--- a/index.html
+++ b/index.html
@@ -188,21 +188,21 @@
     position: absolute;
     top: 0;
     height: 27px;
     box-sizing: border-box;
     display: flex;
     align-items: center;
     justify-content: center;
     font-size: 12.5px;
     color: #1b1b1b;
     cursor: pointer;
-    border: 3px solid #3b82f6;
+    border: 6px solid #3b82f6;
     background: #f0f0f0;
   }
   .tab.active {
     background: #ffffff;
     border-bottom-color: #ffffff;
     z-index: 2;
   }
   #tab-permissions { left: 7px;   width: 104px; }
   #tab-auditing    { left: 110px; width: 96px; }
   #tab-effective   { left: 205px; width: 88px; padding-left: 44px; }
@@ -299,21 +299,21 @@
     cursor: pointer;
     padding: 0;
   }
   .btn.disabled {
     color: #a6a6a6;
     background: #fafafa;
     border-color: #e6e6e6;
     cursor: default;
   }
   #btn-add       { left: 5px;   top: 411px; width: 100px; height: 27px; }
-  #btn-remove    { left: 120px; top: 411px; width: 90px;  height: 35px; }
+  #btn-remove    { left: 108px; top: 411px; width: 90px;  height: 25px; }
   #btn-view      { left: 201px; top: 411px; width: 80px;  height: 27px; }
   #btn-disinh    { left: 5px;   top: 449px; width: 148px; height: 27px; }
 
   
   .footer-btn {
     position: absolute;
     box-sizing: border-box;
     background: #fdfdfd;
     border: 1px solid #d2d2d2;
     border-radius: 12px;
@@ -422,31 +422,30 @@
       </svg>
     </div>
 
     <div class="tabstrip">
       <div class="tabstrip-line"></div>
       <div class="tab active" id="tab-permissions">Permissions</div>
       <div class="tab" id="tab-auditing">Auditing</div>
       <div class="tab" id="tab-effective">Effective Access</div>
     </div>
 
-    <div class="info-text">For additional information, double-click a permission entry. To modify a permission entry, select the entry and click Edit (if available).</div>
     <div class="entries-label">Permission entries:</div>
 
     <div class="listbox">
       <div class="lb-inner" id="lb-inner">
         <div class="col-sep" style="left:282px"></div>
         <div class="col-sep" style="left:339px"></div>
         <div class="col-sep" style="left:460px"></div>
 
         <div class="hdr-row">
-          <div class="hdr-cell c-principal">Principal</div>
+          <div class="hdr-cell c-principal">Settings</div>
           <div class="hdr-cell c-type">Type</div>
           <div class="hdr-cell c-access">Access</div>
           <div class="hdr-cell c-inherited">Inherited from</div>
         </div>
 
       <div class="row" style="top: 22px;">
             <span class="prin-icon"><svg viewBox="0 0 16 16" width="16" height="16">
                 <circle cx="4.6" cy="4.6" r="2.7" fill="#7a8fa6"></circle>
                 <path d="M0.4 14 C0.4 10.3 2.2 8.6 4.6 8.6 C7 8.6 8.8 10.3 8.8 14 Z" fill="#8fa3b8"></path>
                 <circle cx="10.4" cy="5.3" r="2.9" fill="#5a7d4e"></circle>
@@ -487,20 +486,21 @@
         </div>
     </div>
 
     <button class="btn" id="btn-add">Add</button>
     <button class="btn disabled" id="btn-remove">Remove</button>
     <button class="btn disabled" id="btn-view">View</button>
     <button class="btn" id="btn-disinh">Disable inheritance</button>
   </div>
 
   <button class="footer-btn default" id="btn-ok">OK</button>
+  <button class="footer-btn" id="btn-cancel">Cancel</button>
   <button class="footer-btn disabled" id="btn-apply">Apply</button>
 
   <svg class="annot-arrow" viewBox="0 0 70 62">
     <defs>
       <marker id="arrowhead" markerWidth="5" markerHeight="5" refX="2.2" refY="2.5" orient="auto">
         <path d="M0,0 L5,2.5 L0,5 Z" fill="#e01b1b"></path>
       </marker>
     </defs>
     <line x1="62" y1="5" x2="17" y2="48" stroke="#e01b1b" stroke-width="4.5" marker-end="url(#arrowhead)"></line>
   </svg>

==

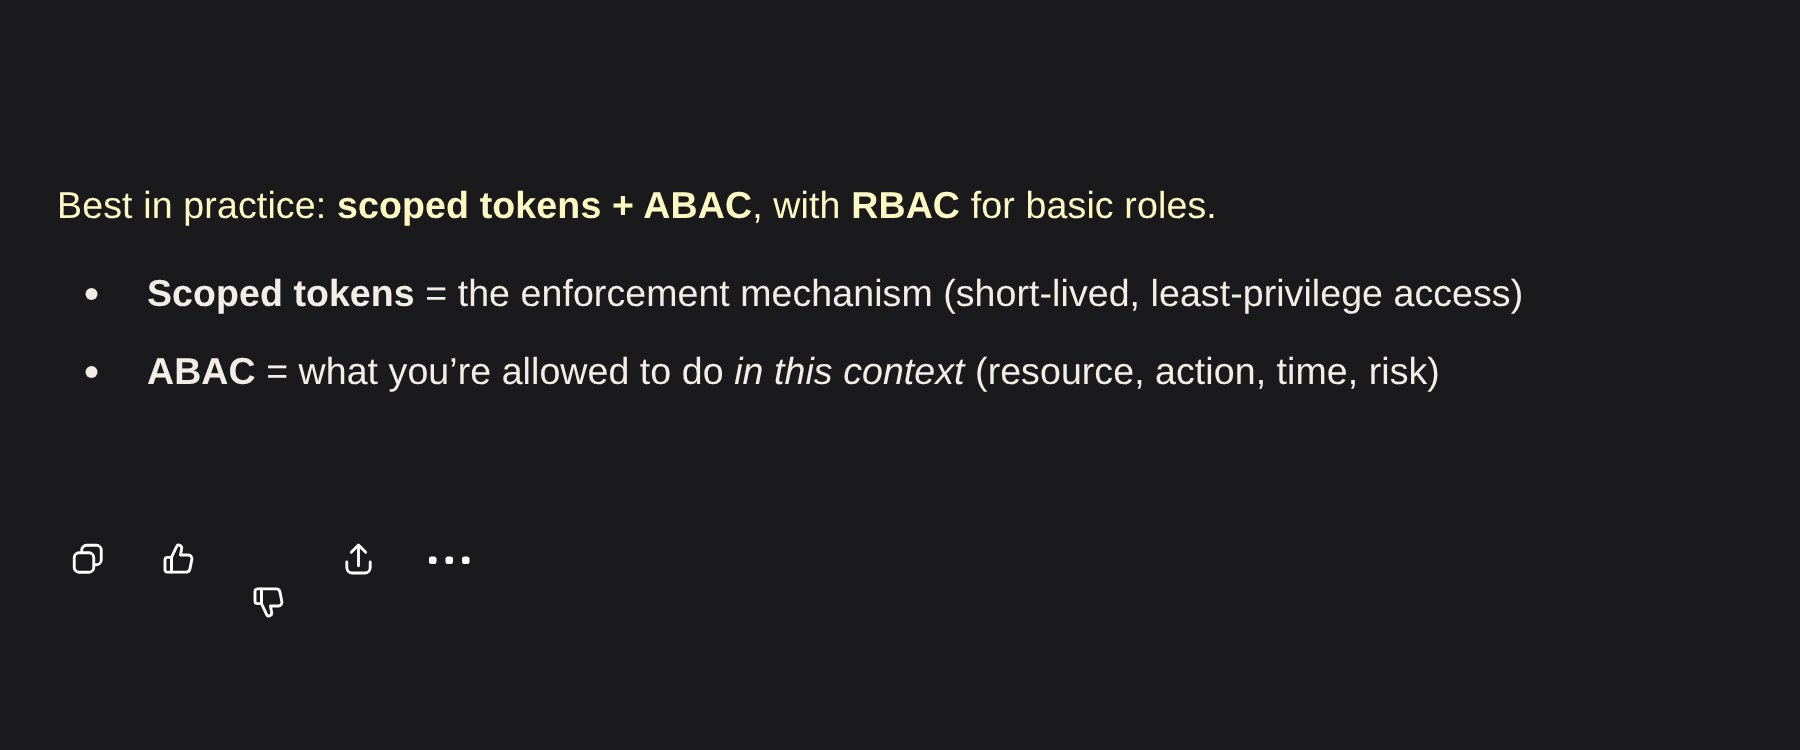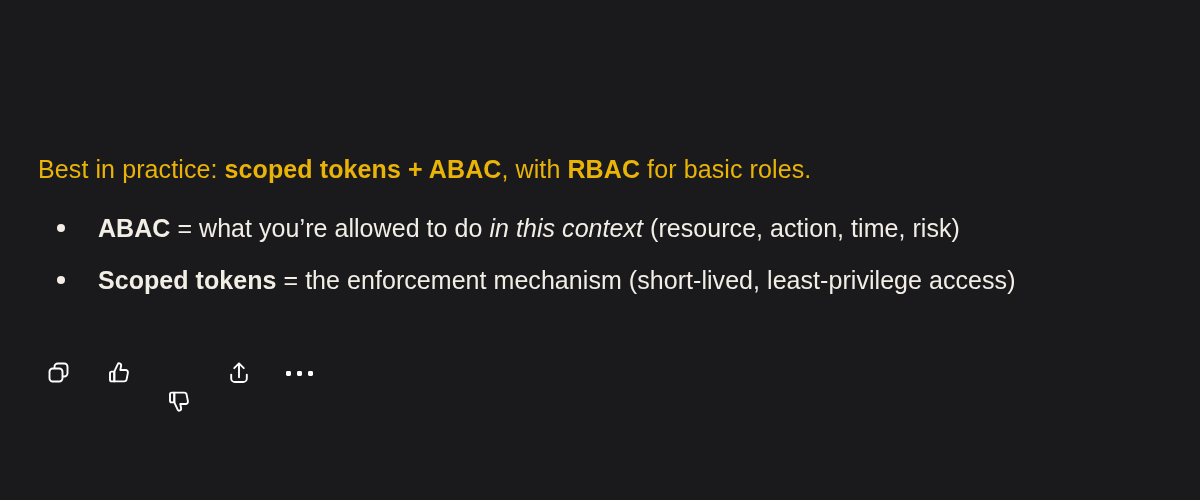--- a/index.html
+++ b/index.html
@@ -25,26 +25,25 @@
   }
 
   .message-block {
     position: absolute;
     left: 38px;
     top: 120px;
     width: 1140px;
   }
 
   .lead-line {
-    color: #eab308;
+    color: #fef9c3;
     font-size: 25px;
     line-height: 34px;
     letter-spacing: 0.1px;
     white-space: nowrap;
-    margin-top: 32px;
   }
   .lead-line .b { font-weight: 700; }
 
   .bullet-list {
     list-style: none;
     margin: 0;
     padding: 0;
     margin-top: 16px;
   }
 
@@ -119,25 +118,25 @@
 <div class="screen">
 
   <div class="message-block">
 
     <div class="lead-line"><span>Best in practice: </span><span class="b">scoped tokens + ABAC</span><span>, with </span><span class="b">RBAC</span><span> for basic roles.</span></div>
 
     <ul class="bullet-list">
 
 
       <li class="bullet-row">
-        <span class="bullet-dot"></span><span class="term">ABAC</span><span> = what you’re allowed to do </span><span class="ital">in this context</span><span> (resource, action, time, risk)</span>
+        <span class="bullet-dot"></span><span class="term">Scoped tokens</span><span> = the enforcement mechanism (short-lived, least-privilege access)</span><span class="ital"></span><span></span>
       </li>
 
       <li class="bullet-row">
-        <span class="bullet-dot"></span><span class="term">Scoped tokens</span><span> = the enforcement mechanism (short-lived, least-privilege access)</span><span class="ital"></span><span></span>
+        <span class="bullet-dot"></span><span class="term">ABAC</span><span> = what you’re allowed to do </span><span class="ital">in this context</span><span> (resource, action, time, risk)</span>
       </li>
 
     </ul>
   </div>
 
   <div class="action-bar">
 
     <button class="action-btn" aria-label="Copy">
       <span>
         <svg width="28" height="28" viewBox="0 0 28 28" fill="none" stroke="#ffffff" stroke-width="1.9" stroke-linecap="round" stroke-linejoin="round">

Work to complete: Please show every line of the entries above that contains the word "tabstrip".

Exercise output:
     <div class="tabstrip">
       <div class="tabstrip-line"></div>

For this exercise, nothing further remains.